The unfortunate incident where my neighbor was shot over a minor dispute should never have occurred | Guest perspective

Gun violence is rampant in the United States today.

Gun violence claimed the lives of more than 43,000 individuals last year, as reported by the Gun Violence Archive. However, the impact of these chilling statistics becomes incredibly poignant when the tragedy strikes close to our own lives.

A few days ago, my neighbor, the first author, experienced a tragic incident that shook the entire community. He is a hardworking individual who runs his own business in Northeast Ohio, often working long hours from early morning until late at night. However, his life took a devastating turn when a disgruntled customer shot him and his two sons multiple times, leaving them with grave injuries. The future is uncertain for this peaceful and tightly-knit family, all because a gun was easily accessible.

The prevalence of armed robbery, road rage, and carjackings is unfortunately all too common in our society. What is even more alarming is the increasing trend of resorting to firearms to resolve conflicts that could easily be resolved through communication. This disturbing pattern is becoming endemic, as highlighted by the recent shooting at the Kansas City Super Bowl celebration. It is evident that no place is safe anymore, whether it be schools, malls, grocery stores, places of worship, or even our own streets.

The Ohio legislature, despite public demand for reasonable gun safety measures, has consistently failed to prioritize the well-being and security of its citizens. Instead, they have enacted policies that make it alarmingly simple for individuals with questionable intentions to acquire firearms. This raises a pressing question: why do our Ohio legislators prioritize the rights of gun owners over the fundamental need for everyone to feel safe within their own communities?

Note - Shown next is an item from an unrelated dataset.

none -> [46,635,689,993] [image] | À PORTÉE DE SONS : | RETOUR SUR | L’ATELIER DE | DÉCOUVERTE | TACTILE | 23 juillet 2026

Gun violence is predominantly carried out by boys and men, accounting for over 90% of cases. However, it is important to note that the vast majority of males, also over 90%, do not engage in such acts. The key distinction among the small fraction who do commit gun violence appears to be their perception of a threat to their masculinity.

In a recent case, Remington Arms, the manufacturer of the military assault weapon used in the tragic Sandy Hook school massacre in 2012, reached a settlement of $73 million with the parents and survivors of the incident. The plaintiffs were successful in their lawsuit because they were able to demonstrate that Remington had targeted men who felt their masculinity was under threat with their marketing of the AR-15 rifle. The advertisements featured an image of the weapon alongside the company logo, a serpent, accompanied by the caption “Your Man Card Reissued.” It is concerning that the promotion and exploitation of a violent gun culture for financial gain is allowed by our government.

We are deeply troubled by the ongoing acts of senseless violence, and we urge our fellow Northeast Ohio residents to join us in advocating for sensible gun safety measures. It is crucial that we reach out to our legislative representatives in Columbus and implore them to take action. By enacting these measures, we can work towards creating a safer and more secure community for all.

The Rand Organization has proposed three measures to improve gun safety. These measures focus on:

Gun storage: Limiting how people store handguns and ammunition in their residences.

Restricting who can carry a concealed weapon is an important aspect of gun carry regulations.

Restricting the circumstances in which individuals can use deadly force in self-defense outside their own homes is a crucial step in regulating gun use.

Effective background checks are a crucial measure that needs to be implemented. Our peace of mind and freedom to travel without fear have been compromised by the gun lobby and its influence over our representatives.

Rick Strong, a retired trial attorney, and Ronald Levant, a former president of the American Psychological Association, both hold esteemed positions at the University of Akron School of Law and the University of Akron, respectively.